What you are asked to do: The required output consists solely of the lines from the line containing "thorstenpolleit | Bigram Count: 34 -> 37" through the end of the records, copied exactly.

(Dataset excerpts)
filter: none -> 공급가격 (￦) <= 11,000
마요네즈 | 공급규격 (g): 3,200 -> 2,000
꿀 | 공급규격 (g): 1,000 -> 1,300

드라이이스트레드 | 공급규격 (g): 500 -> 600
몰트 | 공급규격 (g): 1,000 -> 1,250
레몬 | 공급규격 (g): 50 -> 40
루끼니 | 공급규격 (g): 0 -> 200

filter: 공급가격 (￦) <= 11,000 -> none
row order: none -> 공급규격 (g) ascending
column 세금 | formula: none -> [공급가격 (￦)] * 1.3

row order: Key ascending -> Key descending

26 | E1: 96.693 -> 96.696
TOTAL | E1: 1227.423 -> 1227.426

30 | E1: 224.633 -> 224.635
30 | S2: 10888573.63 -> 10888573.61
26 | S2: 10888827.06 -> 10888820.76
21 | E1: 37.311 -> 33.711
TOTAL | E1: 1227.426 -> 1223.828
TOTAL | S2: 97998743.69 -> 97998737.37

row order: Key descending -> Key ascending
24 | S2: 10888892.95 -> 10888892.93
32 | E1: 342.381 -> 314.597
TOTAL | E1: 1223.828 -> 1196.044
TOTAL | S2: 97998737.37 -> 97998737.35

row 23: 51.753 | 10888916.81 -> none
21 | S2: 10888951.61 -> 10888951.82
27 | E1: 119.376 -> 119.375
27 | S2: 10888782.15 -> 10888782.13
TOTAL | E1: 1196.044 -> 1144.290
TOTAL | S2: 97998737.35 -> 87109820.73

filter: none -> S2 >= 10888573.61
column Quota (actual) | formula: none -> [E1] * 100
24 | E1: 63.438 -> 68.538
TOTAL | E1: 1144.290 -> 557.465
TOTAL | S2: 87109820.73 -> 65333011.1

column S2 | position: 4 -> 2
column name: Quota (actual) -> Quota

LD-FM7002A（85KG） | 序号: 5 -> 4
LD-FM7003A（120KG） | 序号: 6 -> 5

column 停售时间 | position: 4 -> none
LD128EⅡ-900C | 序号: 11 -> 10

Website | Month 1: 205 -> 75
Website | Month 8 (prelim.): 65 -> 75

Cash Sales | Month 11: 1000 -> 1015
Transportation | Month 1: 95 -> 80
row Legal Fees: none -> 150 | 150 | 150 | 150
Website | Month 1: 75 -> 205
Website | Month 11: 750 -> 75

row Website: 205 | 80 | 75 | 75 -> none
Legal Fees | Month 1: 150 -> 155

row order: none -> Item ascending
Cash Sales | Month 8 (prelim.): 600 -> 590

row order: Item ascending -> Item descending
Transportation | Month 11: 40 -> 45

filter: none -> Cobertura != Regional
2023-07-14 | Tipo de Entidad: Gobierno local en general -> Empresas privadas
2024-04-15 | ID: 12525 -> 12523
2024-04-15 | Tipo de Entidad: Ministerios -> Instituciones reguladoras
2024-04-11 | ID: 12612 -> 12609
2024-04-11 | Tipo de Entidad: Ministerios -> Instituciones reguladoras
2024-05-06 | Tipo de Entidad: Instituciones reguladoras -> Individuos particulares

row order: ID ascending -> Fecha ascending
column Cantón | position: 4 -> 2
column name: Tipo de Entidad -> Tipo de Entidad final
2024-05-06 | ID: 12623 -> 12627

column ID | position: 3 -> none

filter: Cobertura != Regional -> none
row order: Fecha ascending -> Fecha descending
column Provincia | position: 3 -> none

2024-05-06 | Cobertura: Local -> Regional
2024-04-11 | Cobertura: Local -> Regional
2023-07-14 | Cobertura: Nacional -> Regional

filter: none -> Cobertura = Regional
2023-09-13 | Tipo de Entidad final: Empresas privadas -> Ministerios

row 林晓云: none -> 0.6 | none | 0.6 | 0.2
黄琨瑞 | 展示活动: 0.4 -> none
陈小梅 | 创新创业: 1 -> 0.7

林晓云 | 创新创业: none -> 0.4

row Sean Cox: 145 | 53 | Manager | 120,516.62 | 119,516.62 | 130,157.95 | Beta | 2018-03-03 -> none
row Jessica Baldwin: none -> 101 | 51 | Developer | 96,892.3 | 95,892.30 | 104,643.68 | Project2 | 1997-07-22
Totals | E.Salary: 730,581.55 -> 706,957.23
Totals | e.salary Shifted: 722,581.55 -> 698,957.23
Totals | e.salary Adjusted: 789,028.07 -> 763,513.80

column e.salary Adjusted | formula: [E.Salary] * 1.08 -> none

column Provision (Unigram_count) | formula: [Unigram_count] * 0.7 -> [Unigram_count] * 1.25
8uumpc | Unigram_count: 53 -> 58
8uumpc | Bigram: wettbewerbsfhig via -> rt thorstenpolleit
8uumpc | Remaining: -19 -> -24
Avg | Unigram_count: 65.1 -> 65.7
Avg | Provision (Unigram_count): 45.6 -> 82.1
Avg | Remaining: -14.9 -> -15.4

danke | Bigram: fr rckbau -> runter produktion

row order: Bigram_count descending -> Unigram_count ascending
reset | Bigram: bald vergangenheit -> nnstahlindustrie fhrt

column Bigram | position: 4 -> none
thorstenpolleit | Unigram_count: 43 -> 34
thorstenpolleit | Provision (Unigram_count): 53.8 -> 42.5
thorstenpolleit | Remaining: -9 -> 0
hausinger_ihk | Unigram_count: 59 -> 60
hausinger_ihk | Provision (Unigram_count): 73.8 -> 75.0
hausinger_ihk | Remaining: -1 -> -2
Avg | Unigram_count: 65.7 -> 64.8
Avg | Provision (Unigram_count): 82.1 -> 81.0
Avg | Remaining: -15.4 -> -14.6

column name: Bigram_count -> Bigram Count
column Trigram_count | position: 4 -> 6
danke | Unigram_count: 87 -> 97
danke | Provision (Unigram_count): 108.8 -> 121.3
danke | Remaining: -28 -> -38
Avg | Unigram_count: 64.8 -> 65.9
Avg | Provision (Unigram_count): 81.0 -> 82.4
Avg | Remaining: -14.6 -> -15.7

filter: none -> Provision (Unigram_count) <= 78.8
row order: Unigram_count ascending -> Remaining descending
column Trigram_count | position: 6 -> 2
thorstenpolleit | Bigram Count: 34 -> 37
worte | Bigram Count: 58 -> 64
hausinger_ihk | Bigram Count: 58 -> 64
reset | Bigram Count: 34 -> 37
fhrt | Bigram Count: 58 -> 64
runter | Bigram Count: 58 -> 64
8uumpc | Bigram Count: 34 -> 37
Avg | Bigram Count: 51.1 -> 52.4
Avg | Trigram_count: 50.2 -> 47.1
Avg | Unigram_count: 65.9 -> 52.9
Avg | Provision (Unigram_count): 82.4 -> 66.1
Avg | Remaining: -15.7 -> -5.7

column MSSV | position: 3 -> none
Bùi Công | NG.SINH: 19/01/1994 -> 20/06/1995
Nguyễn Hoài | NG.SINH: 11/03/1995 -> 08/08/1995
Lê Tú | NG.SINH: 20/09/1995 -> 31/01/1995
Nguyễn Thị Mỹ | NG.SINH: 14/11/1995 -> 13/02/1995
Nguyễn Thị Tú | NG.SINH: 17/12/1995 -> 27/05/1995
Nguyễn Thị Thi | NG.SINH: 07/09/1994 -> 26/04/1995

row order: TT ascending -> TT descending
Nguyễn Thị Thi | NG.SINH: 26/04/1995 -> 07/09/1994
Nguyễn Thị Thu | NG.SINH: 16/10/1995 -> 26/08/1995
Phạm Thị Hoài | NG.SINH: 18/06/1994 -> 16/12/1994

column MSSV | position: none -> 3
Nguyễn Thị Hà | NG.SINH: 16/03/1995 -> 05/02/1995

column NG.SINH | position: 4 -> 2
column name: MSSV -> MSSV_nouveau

Your solution:
thorstenpolleit | Bigram Count: 34 -> 37
worte | Bigram Count: 58 -> 64
hausinger_ihk | Bigram Count: 58 -> 64
reset | Bigram Count: 34 -> 37
fhrt | Bigram Count: 58 -> 64
runter | Bigram Count: 58 -> 64
8uumpc | Bigram Count: 34 -> 37
Avg | Bigram Count: 51.1 -> 52.4
Avg | Trigram_count: 50.2 -> 47.1
Avg | Unigram_count: 65.9 -> 52.9
Avg | Provision (Unigram_count): 82.4 -> 66.1
Avg | Remaining: -15.7 -> -5.7

column MSSV | position: 3 -> none
Bùi Công | NG.SINH: 19/01/1994 -> 20/06/1995
Nguyễn Hoài | NG.SINH: 11/03/1995 -> 08/08/1995
Lê Tú | NG.SINH: 20/09/1995 -> 31/01/1995
Nguyễn Thị Mỹ | NG.SINH: 14/11/1995 -> 13/02/1995
Nguyễn Thị Tú | NG.SINH: 17/12/1995 -> 27/05/1995
Nguyễn Thị Thi | NG.SINH: 07/09/1994 -> 26/04/1995

row order: TT ascending -> TT descending
Nguyễn Thị Thi | NG.SINH: 26/04/1995 -> 07/09/1994
Nguyễn Thị Thu | NG.SINH: 16/10/1995 -> 26/08/1995
Phạm Thị Hoài | NG.SINH: 18/06/1994 -> 16/12/1994

column MSSV | position: none -> 3
Nguyễn Thị Hà | NG.SINH: 16/03/1995 -> 05/02/1995

column NG.SINH | position: 4 -> 2
column name: MSSV -> MSSV_nouveau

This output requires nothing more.